Il s’agit de son secteur habituel de patrouille depuis plusieurs années. 

Le 28 janvier dernier, le policier Vig se trouvait donc à une centaine de mètres à l’est de ce rond-point, sur le boulevard Crémazie, quand il a été assailli par-derrière. 

En 2012, l’agent Vig intercepte un automobiliste qui venait de l’extérieur du Québec. 

Il pouvait donc lui demander le paiement de l’amende sur-le-champ. C’est ce qu’il a fait, mais il a omis une étape importante, selon le compte rendu du Comité de déontologie policière, celle de lui remettre d’abord son constat.

Bonne réputation

L’interpellation avait mal commencé parce que le conducteur était furieux. Il a nargué le policier en lui disant qu’il n’avait pas l’intention de payer sa contravention à son retour en Alberta. Le ton a monté. L’agent a décidé de l’arrêter et l’homme a été plaqué au sol, menotté et conduit au poste.

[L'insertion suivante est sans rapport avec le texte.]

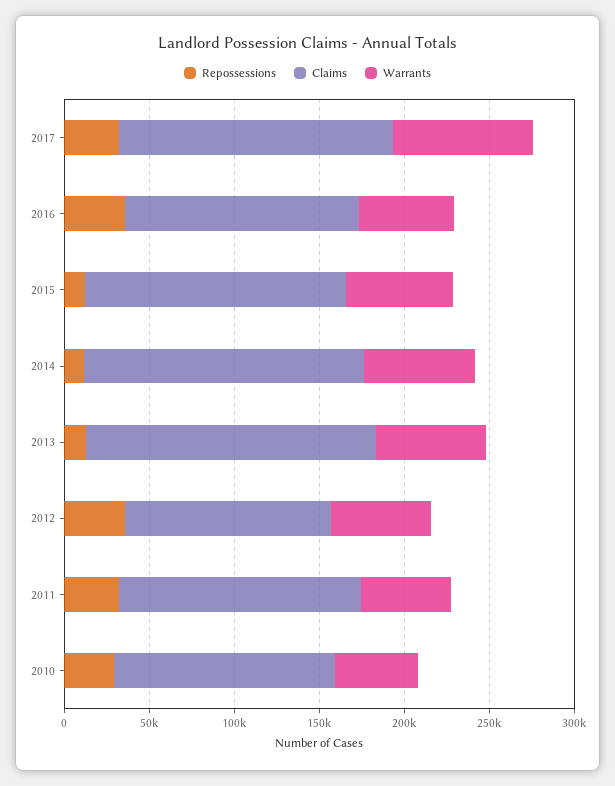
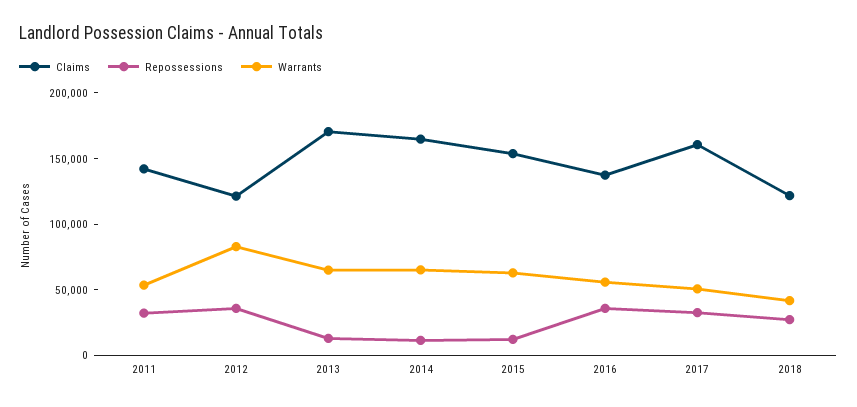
Warrants, 2017: 80000 -> 50000
Warrants, 2012: 60000 -> 80000
Repossessions, 2010: 30000 -> none
Claims, 2010: 130000 -> none
Warrants, 2010: 50000 -> none
Claims, 2018: none -> 120000
Repossessions, 2018: none -> 30000
Warrants, 2018: none -> 40000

Mais puisqu’il avait omis de remettre un constat, l’arrestation était inappropriée. 

Le Comité de déontologie policière a jugé que le policier avait mal agi et qu’il avait fait preuve d’une « grave inconduite ». Dans une décision rendue en 2018, on lui a imposé deux jours de suspension sans solde.

Solide gaillard, le policier Vig compte une vingtaine d’années d’expérience au SPVM, dont une grande partie comme patrouilleur à la circulation. 

Selon nos informations, il a une bonne réputation auprès de ses collègues. On le considère comme un agent consciencieux et droit.